***** ENTRIES SHOWN

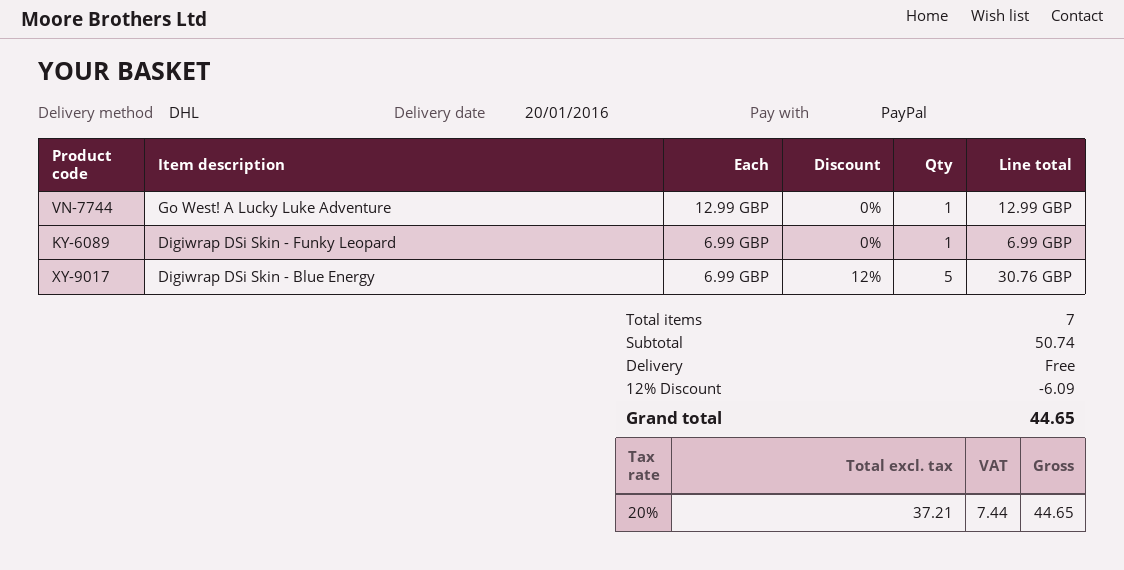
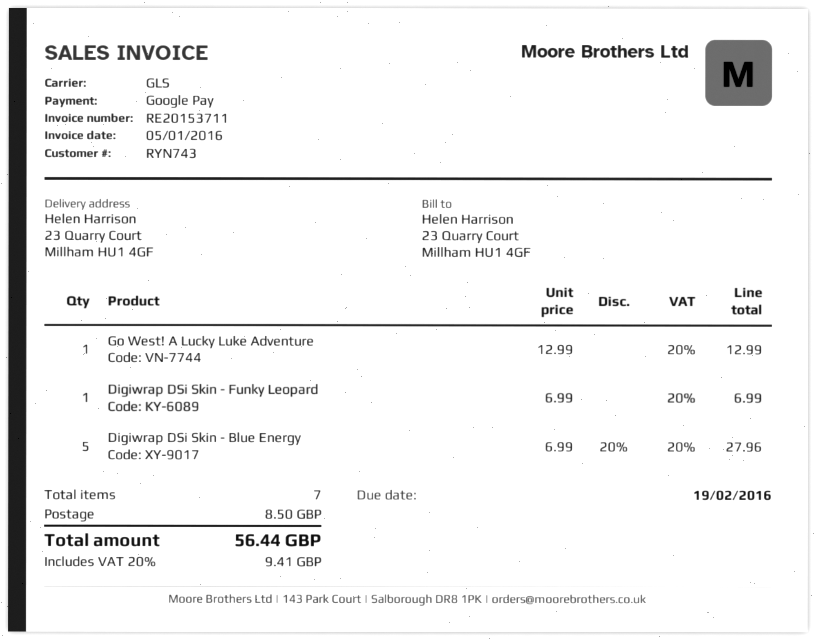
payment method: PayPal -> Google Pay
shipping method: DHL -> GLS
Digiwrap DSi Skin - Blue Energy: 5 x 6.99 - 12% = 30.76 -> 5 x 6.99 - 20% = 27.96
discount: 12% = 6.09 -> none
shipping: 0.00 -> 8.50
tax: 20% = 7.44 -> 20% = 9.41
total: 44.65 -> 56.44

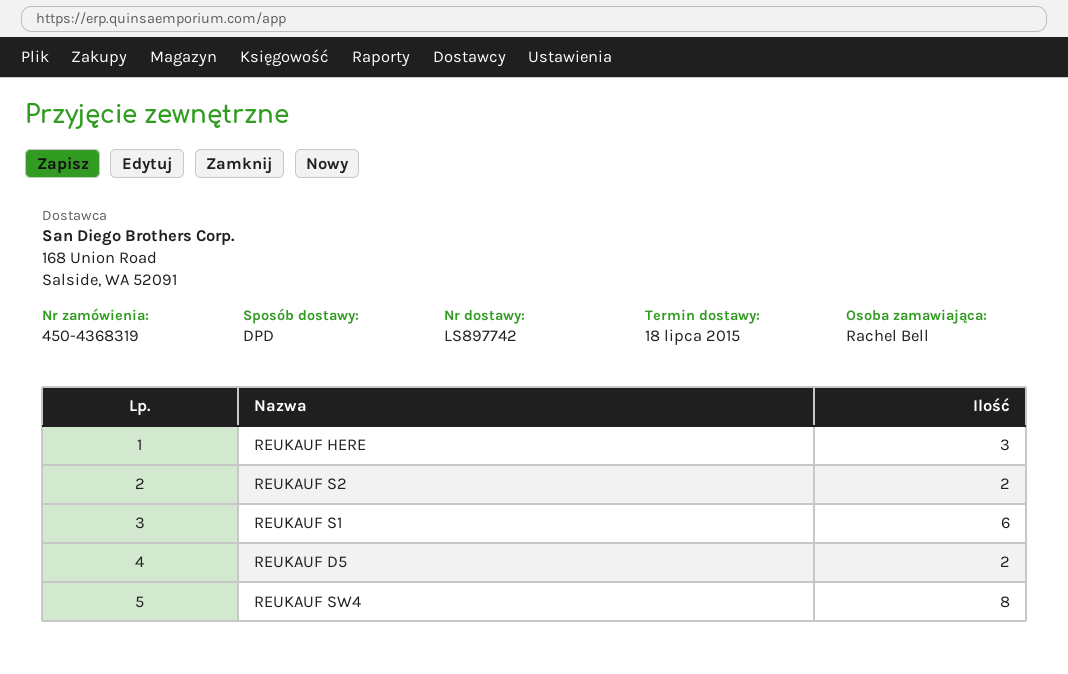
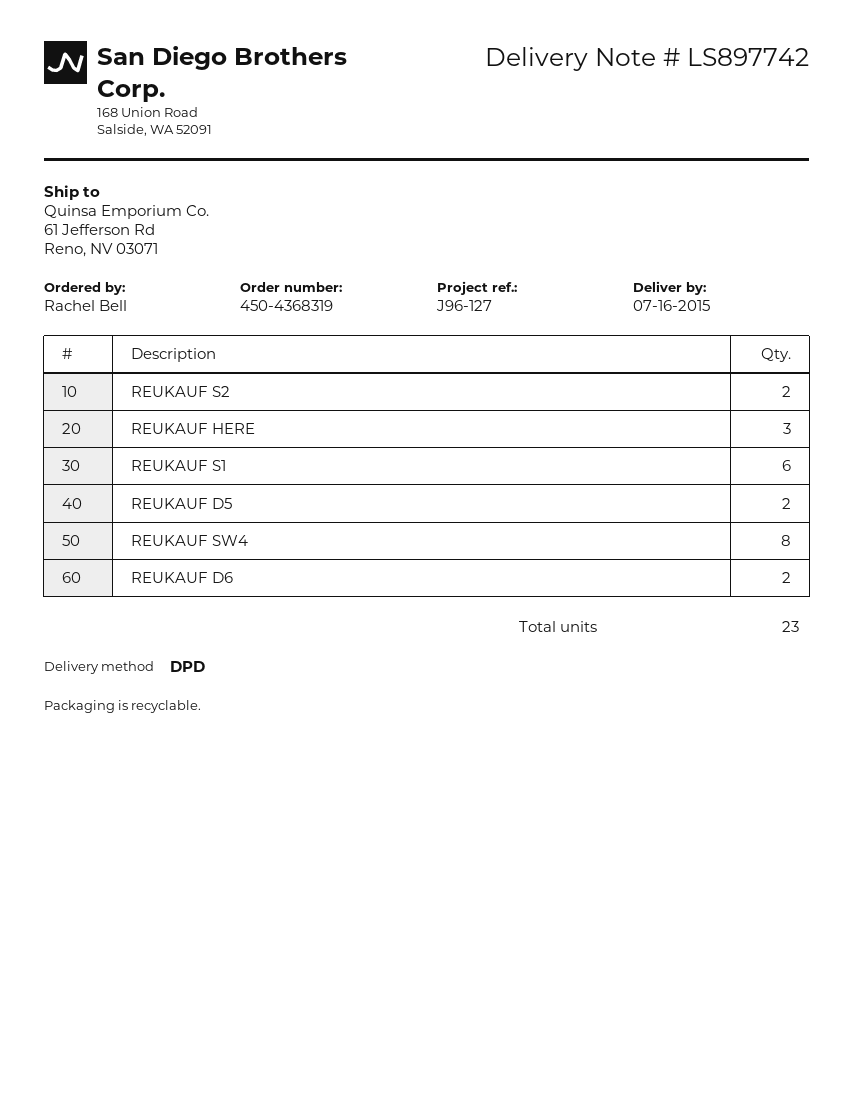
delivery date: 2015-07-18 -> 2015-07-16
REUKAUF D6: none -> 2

**********

→ **WORK REQUIRED**
Using the listing above, report each line that mentions the word "none".

→ **EXPECTED ANSWER**
discount: 12% = 6.09 -> none
REUKAUF D6: none -> 2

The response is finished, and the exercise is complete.